Still, questions lingered, drawn from my own life. As a child, uninterested in playing team sports but very interested in the boys who played team sports, I was once asked by a girl when I was just 10 years old, “Are you sure you’re not really a girl?” Of course not, I replied.

But I wonder how I might have responded if someone in authority — a parent or a teacher or a doctor — had suggested that my difference and occasional anxiety was because I was, in fact, a girl. That my body was irrelevant, and that I could choose to be the opposite sex before puberty and all my confusions would disappear. I just don’t know what I would have said or done, to be honest.

And how do today’s parents, teachers and doctors know for sure that a 10-year-old child isn’t, well, like me, and really is trans? How can they know for sure that the gender dysphoria isn’t instead a manifestation of being gay or lesbian and wanting to change it? How do they know for sure there isn’t another complicating personal or psychological factor? I was told not to worry. A child had to demonstrate a “persistent, consistent and insistent” trans identity for years even to be considered for medical intervention.

But this, I found out, was no longer true. The whole point of the new regime of gender-affirming care was that it rejected broad mental health assessments of children that could ensure that mistakes really didn’t happen. The old “persistent, consistent and insistent” model was deemed transphobic and loosened to become an affirmation policy. As soon as a kid said he or she was the opposite sex, further counseling and mental health exploration was deemed problematic, because it amounted to transphobic conversion therapy, we were told. When I said that seemed crazy, and that surely we needed more safeguards, I was sternly told, “Children know who they are.”

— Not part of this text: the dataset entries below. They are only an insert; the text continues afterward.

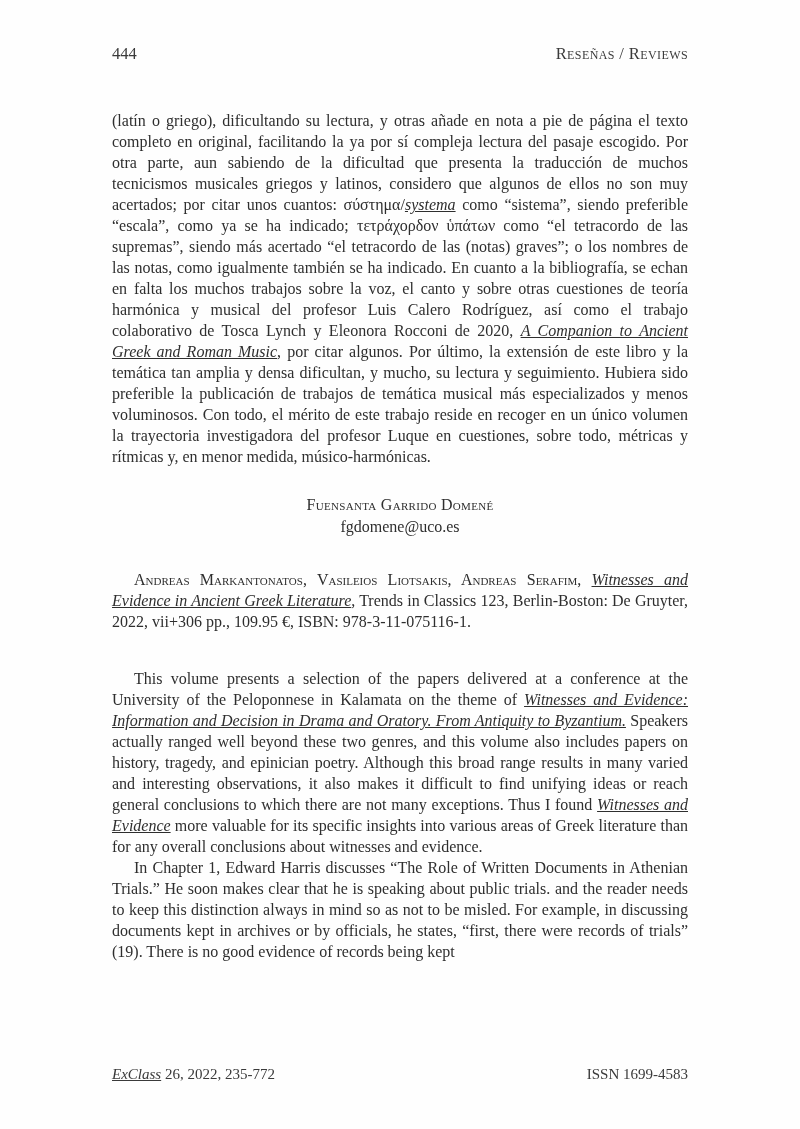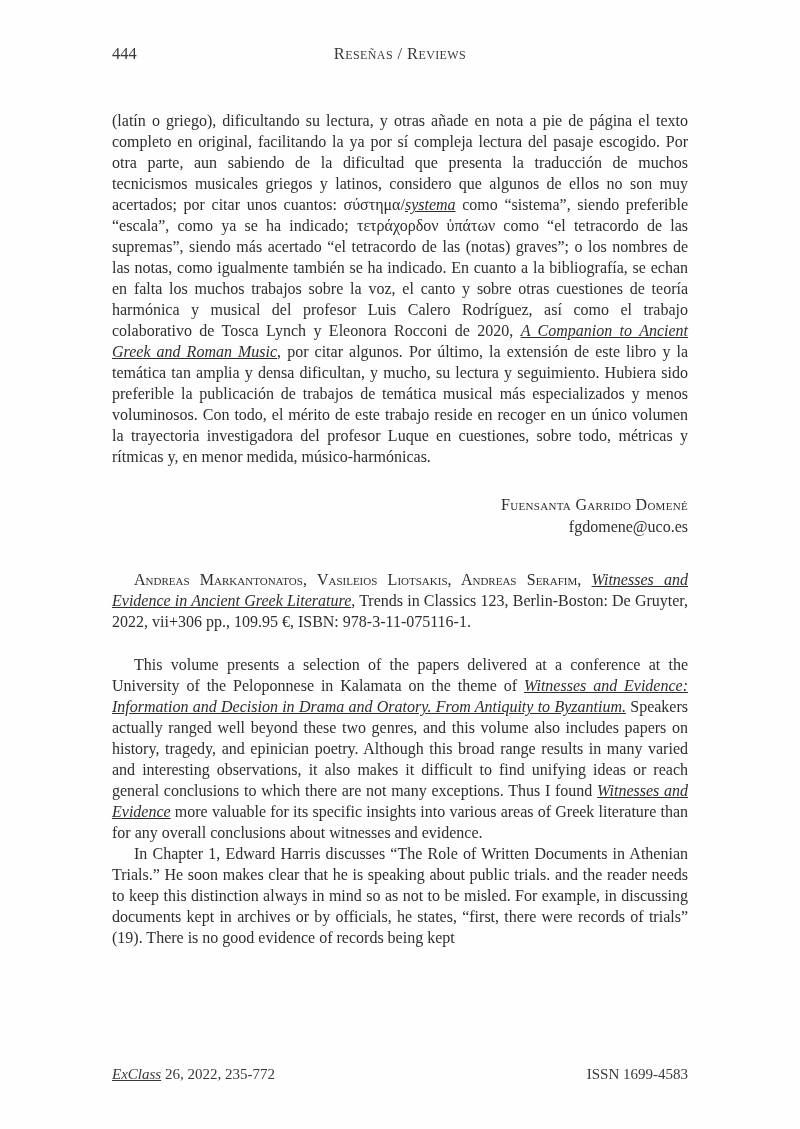--- a/index.html
+++ b/index.html
@@ -26,48 +26,48 @@
     font-size: 16.5px;
     color: #3a3a3a;
   }
   .page-number {
     position: absolute;
     left: 0;
     top: 0;
   }
   .running-title {
     display: block;
-    text-align: center;
+    text-align: right;
     font-variant: small-caps;
     letter-spacing: 0.4px;
   }
   
   .content {
     position: absolute;
     top: 110px;
     left: 112px;
     width: 576px;
   }
   .body-par {
     margin: 0;
     font-size: 16px;
     line-height: 21px;
     text-align: justify;
     text-indent: 0;
   }
   .indent { text-indent: 22px; }
-  .citation { margin-bottom: 22px; }
+  .citation { margin-bottom: 36px; }
   .seg-normal { font-style: normal; font-family: Liberation Serif, serif; }
   .seg-italic { font-style: italic; text-decoration: underline; }
   .seg-smallcaps { font-variant: small-caps; }
   
   .signature {
     margin-top: 27px;
     margin-bottom: 31px;
-    text-align: right;
+    text-align: center;
     font-size: 16px;
     line-height: 22px;
   }
   .sig-author { font-variant: small-caps; letter-spacing: 0.3px; }
   
   .page-footer {
     position: absolute;
     top: 1066px;
     left: 112px;
     right: 112px;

… In the Netherlands, the famous Dutch protocol for gender-affirming care was pioneered in the 1990s with far stricter safeguards in place than exist in the United States today. There, of a cohort of 70 adolescents referred to an Amsterdam clinic from 2000 to 2008, 62 were same-sex attracted. And it’s easy to see that one way to “cure” yourself of attraction to the same sex is to become the opposite one. At Britain’s now-shuttered Tavistock clinic, according to the investigative journalist Hannah Barnes, staff members had a dark joke that at the rate they were going, there would be “no gay people left.” This is why sex-change surgeries are permitted and even subsidized in Iran: It’s a way to rid the country of gay people.

And a fix for gender dysphoria for gay and lesbian kids can be puberty itself, as it was for me and many of my gay male friends. Once my own hormones kicked in, my anxieties evaporated. I loved being a boy, I realized. Puberty blockers literally block gay and lesbian kids from the chance at that possible resolution of their gender dysphoria. There is a real conflict here, and it’s obscured by the L.G.B.T.Q.+ identity.…”

“Only a gay man could get away with saying this”

How sad considering this all seems like common sense.